▶ **Entries provided**:

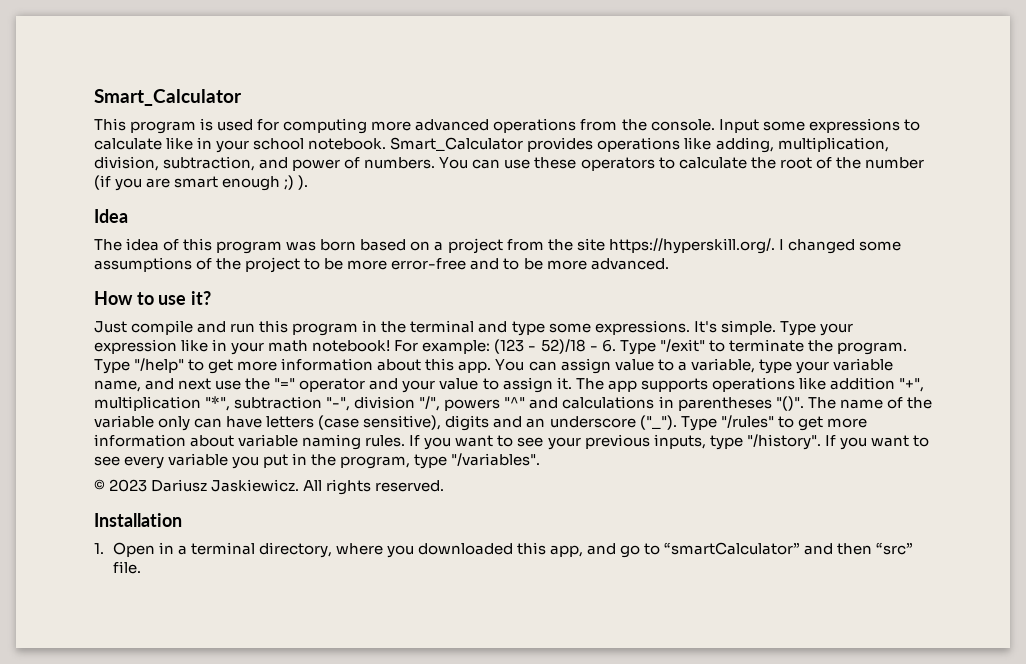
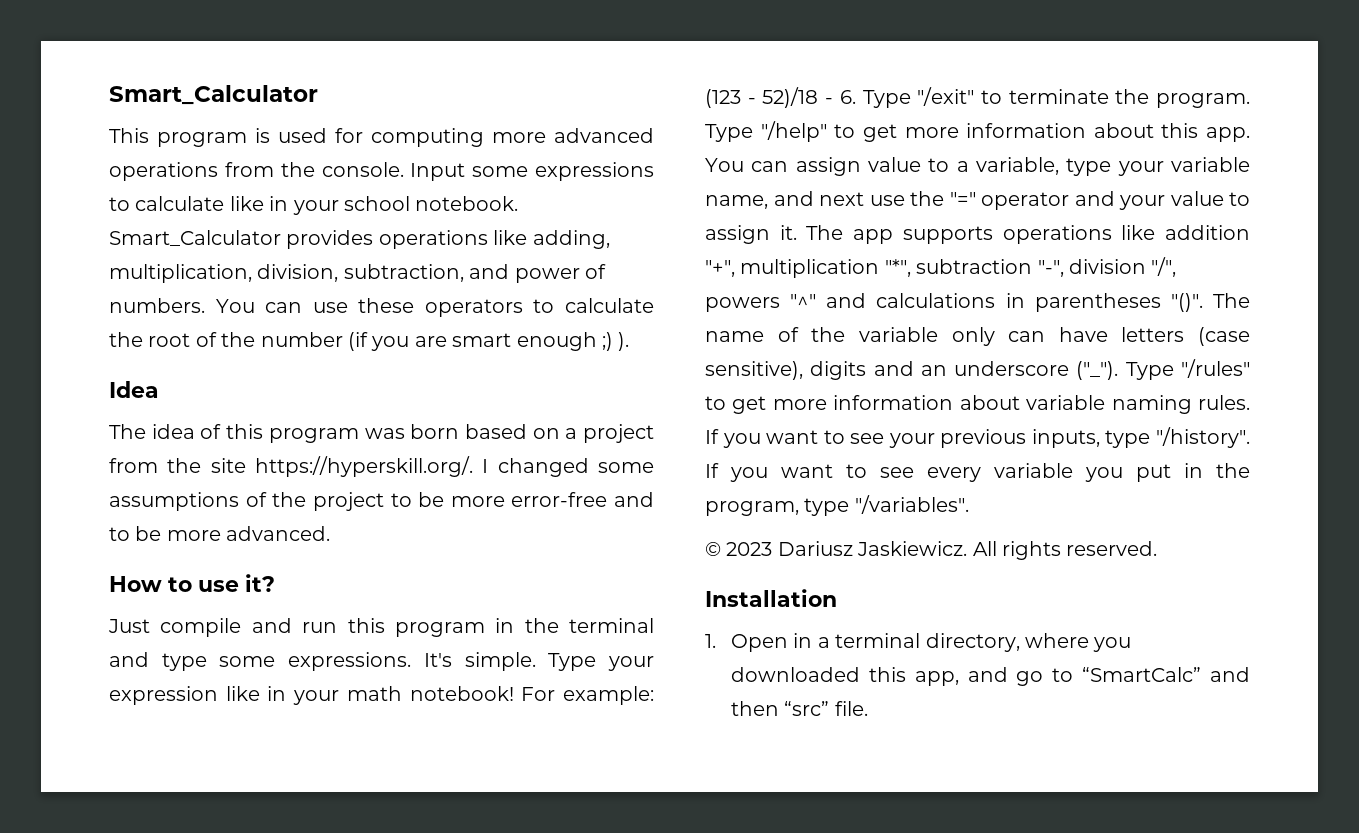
- 1. Open in a terminal directory, where you downloaded this app, and go to “smartCalculator” and then “src” file.
+ 1. Open in a terminal directory, where you downloaded this app, and go to “SmartCalc” and then “src” file.

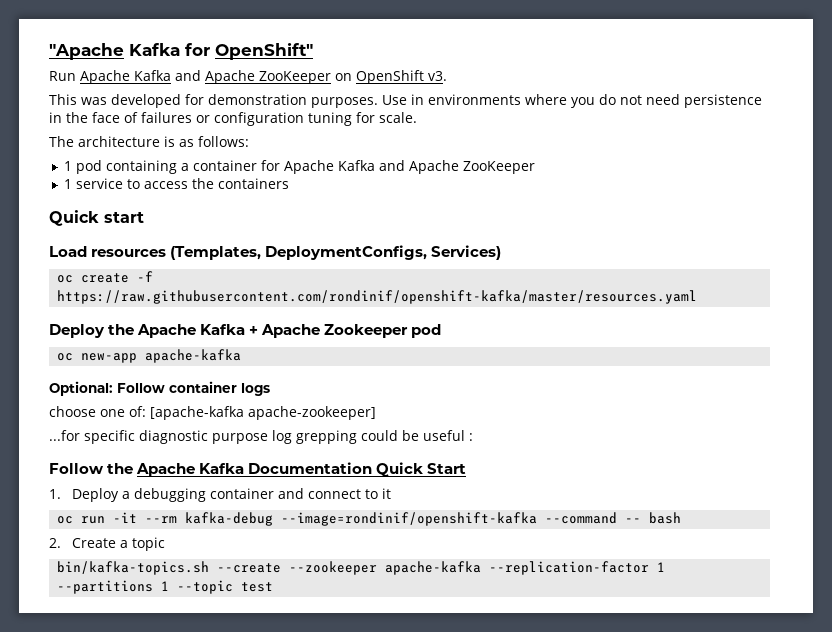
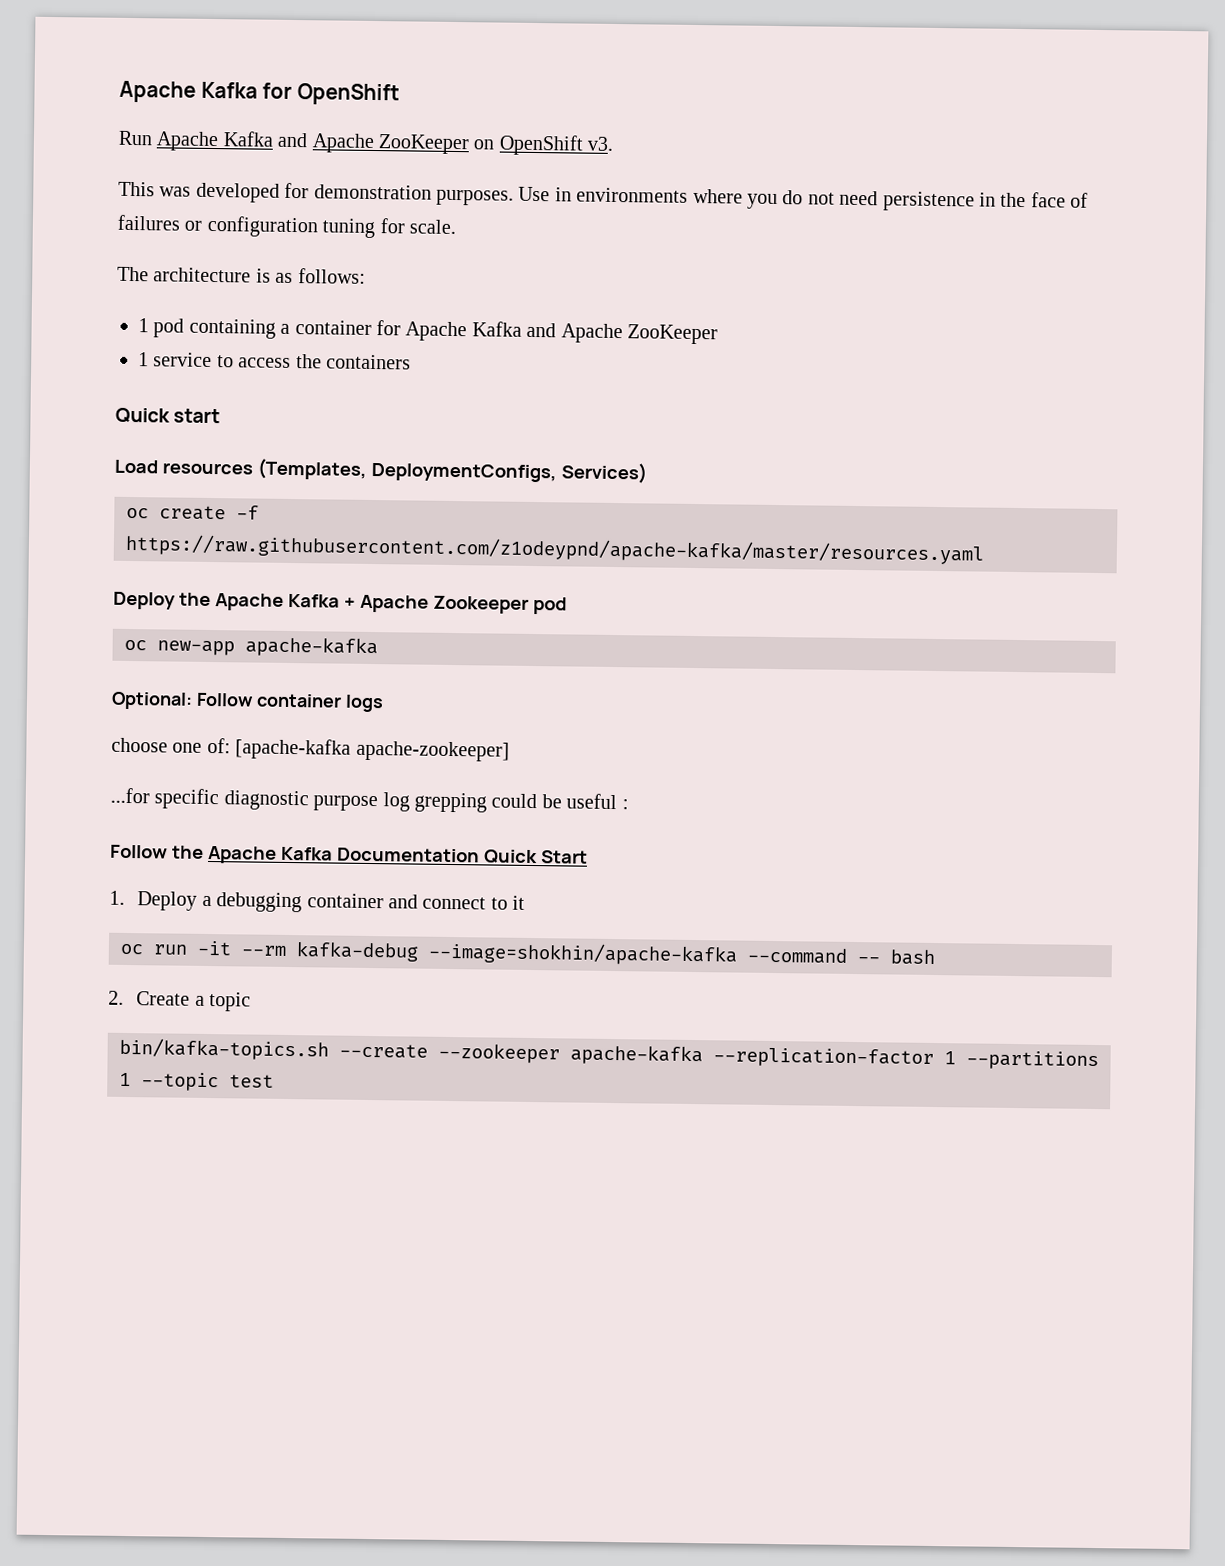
- "Apache Kafka for OpenShift"
+ Apache Kafka for OpenShift
- oc create -f https://raw.githubusercontent.com/rondinif/openshift-kafka/master/resources.yaml
+ oc create -f https://raw.githubusercontent.com/z1odeypnd/apache-kafka/master/resources.yaml
- oc run -it --rm kafka-debug --image=rondinif/openshift-kafka --command -- bash
+ oc run -it --rm kafka-debug --image=shokhin/apache-kafka --command -- bash

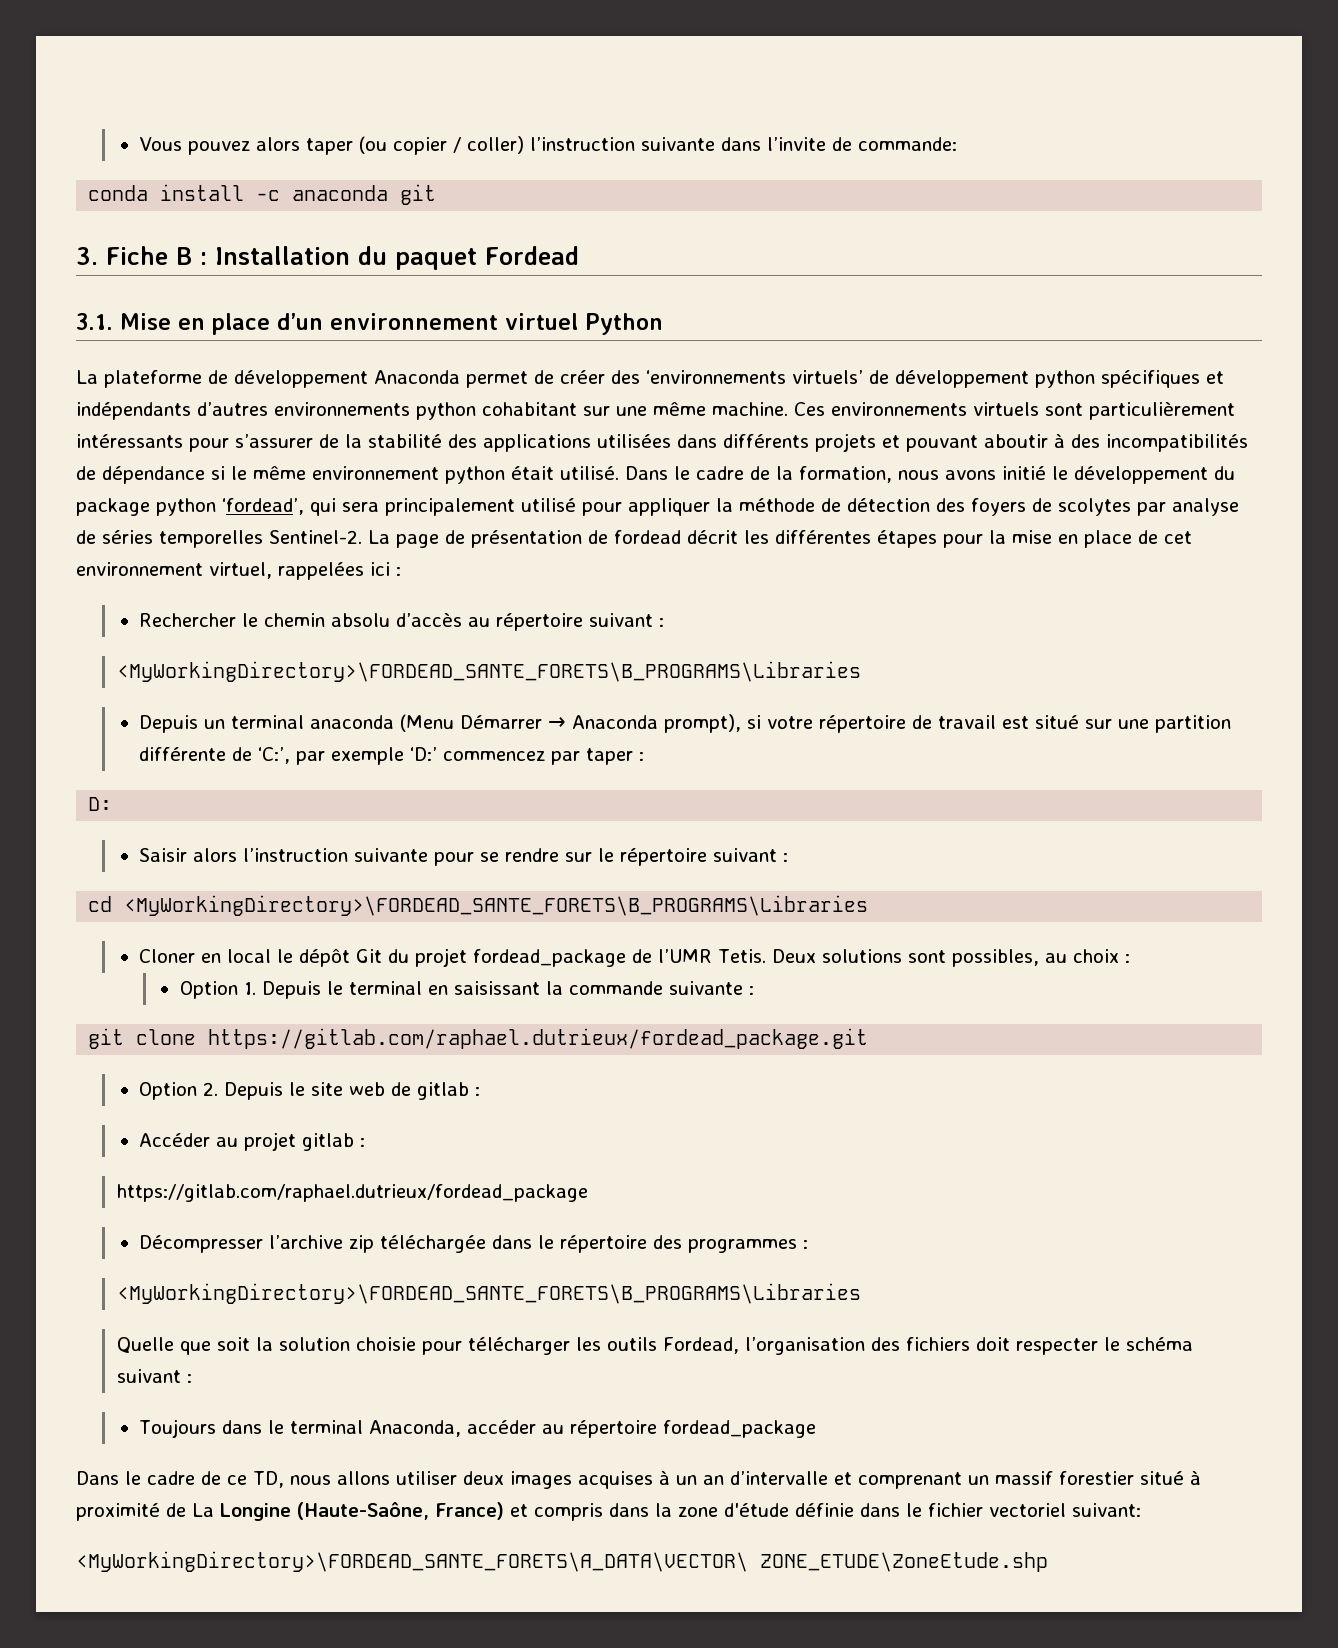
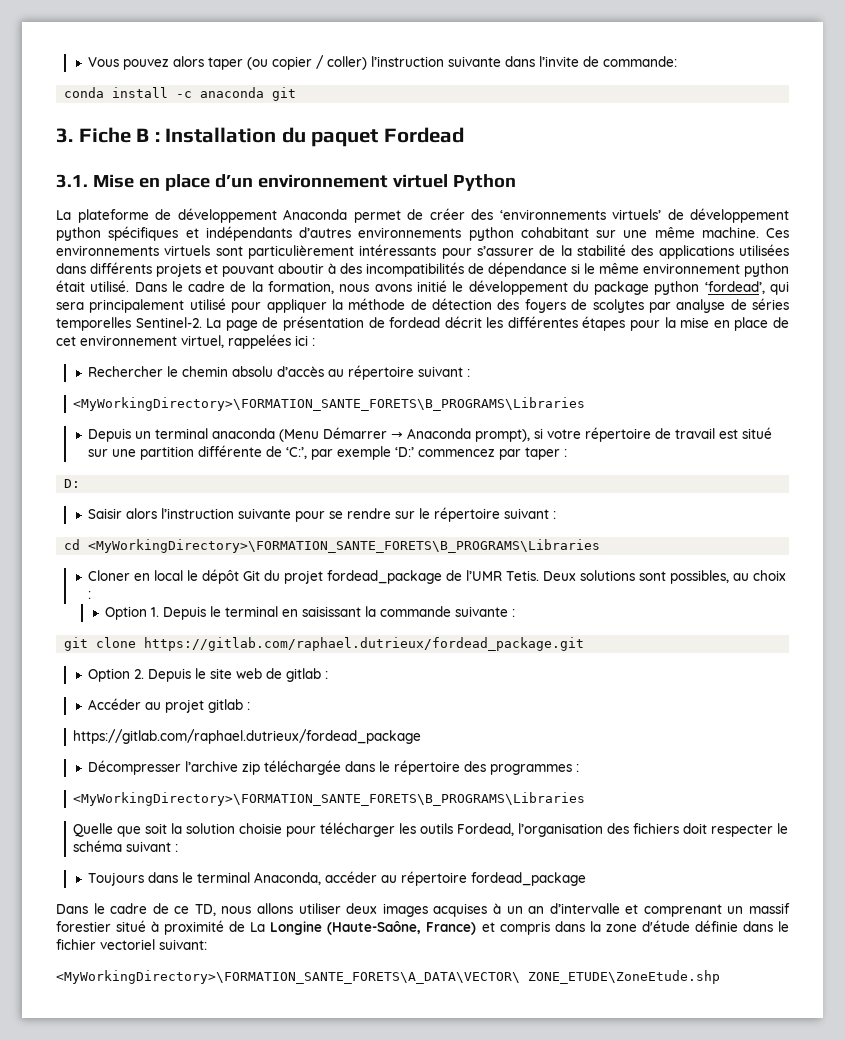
  Rechercher le chemin absolu d’accès au répertoire suivant :
- <MyWorkingDirectory>\FORDEAD_SANTE_FORETS\B_PROGRAMS\Libraries
+ <MyWorkingDirectory>\FORMATION_SANTE_FORETS\B_PROGRAMS\Libraries
- cd <MyWorkingDirectory>\FORDEAD_SANTE_FORETS\B_PROGRAMS\Libraries
+ cd <MyWorkingDirectory>\FORMATION_SANTE_FORETS\B_PROGRAMS\Libraries
  Décompresser l’archive zip téléchargée dans le répertoire des programmes :
- <MyWorkingDirectory>\FORDEAD_SANTE_FORETS\B_PROGRAMS\Libraries
+ <MyWorkingDirectory>\FORMATION_SANTE_FORETS\B_PROGRAMS\Libraries
- <MyWorkingDirectory>\FORDEAD_SANTE_FORETS\A_DATA\VECTOR\ ZONE_ETUDE\ZoneEtude.shp
+ <MyWorkingDirectory>\FORMATION_SANTE_FORETS\A_DATA\VECTOR\ ZONE_ETUDE\ZoneEtude.shp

▶ **Action item**: Whenever a line in the entries above includes the word "this", pull that line out.

▶ **Output of the exercise**:
- 1. Open in a terminal directory, where you downloaded this app, and go to “smartCalculator” and then “src” file.
+ 1. Open in a terminal directory, where you downloaded this app, and go to “SmartCalc” and then “src” file.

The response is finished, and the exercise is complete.